Sometimes I regret the way I live my life. All my life I have chosen to do things that require great emotional sacrifice in order to succeed. I wish I had a hobby, like making bonsai trees or stamp collecting. Instead, I've chosen to do things that have large asymmetrical returns on dopamine. You either succeed and get huge dopamine or you have MANY MANY failures in order to get those occasional successes.

Robyn tells me I don't have to live life like this but I've been living this way since I was five years old.

Here are some of my experiences with this

    1. Writing

    From 1990-1995, when i first was writing, I wrote about 50 stories and 4-5 novels.

    WITH EVERY STORY, I would send to 50+ literary journals. I got rejected by every single on on every single story. 2500 rejections in five years.

    WITH EVERY NOVEL, I would send to every publisher and agent. 100% rejection. About 1,000 rejections.

    It wasn't until I was writing almost every day for 12 years that I finally got published and paid for it. And I think I wasn't a good writer for the first 15 years of writing every day.

    I now know what was making me fail, but I didn't have the talent to see that in 1990. Or 1995. Or 2005.

    2. Entrepreneurship

    I always say my first business was Reset, a company that made websites and was a success. Although I made many many mistakes at it. But I actually had two or three companies I started beforehand that were failures. And I've had many failures (and a few successes since). It's painful to fail. Why did I choose a life like that?

    3. Investing

    I started trading in 1998 but professionally trading in 2001 (meaning: other people's money as well as my own).

    But I lost horribly in 2001. To the point that I became broke. So painful. Went from millions to zero and had to start from scratch.

    It wasn't until 2004 that I felt decent at trading. Maybe 2003. But that's years of failed trades. I knew a lot about stocks and investing for the long-term but I only got personal satisfaction from daytrading. A situation with very asymmetrical returns.

    It wasn't until 2010 that I finally felt like I was a good investor and daytrader. My track record since then has been incredible but is still filled with tons of frustrations and failures. Why did I choose to try and making a living in such a painful area.

    4. Poker

    I've played a lot of poker. One year, 1998-1999, I played for 365 nights from 8pm to 4am every night. I even got a house in Atlantic City to play every weekend there. Often for 36 straight hours each weekend.

    When you win in poker, it feels great. When you lose, it's the worst feeling of all. Why not collect stamps?

    I was a losing player for the first six months.

    But it's a skill that stuck.
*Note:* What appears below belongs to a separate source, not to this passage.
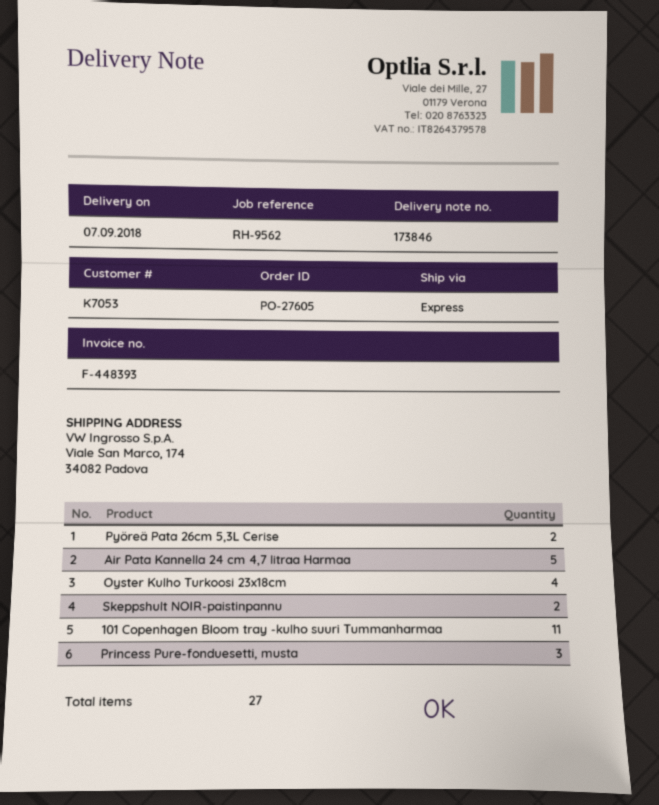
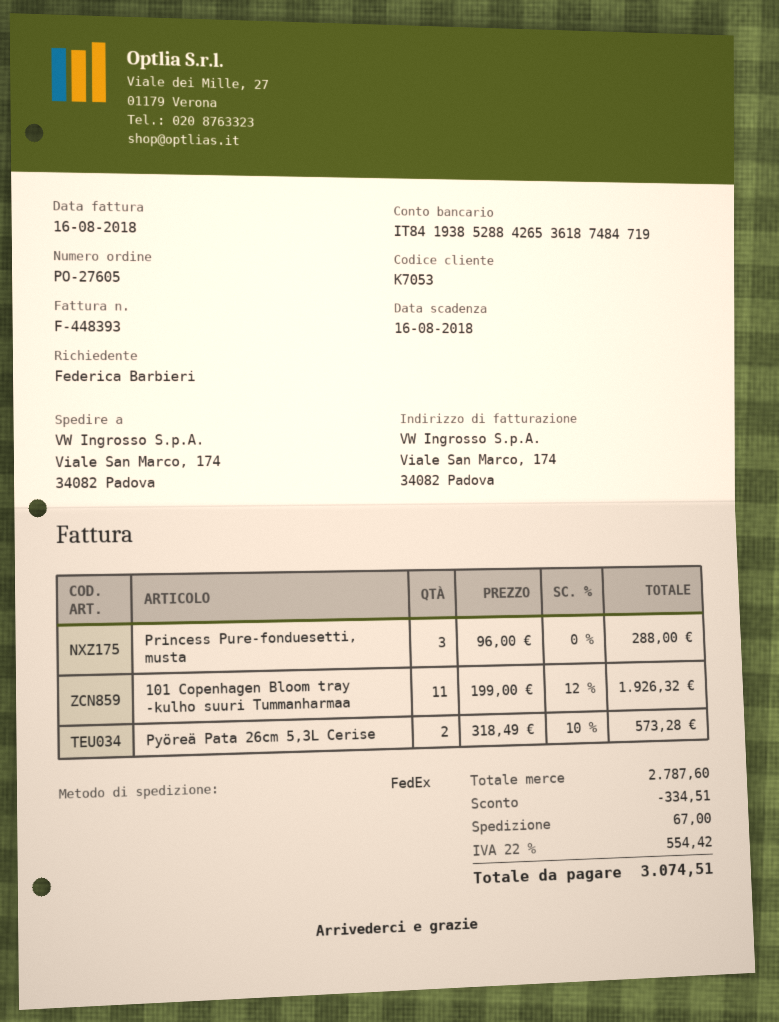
shipping method: express -> FedEx
Air Pata Kannella 24 cm 4,7 litraa Harmaa: 5 -> none
Oyster Kulho Turkoosi 23x18cm: 4 -> none
Skeppshult NOIR-paistinpannu: 2 -> none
Despite the increase in poker theory in the past 20 years, I played a tournament a few weeks ago and came in 3rd out of 100. First tournament in 23 years for me.

    Nevertheless, some nights I'd stumble home from poker and just feel like dying inside because of the losses I took, particularly as I was getting better

    5. Standup Comedy

    I worked so hard at this for six years. Six years, 4-6 nights a week, sometimes two shows a night. And all day watching comedy videos, interviewing comedians, reading about comedians, and writing material.

    So many failures, particularly in the beginning.

    Imagine literally standing up in front of a room filled with 100 strangers and trying to make them laugh and all you hear is...silence. Or even booing. This didn't happen a lot (the booing part) but the silence part happened quite a bit, particularly in the first few YEARS. YEARS! Ugh. Why put yourself through that?

    Why did I do it? So much pain.

    And yet, the nights when people were rolling on the ground laughing were incredible.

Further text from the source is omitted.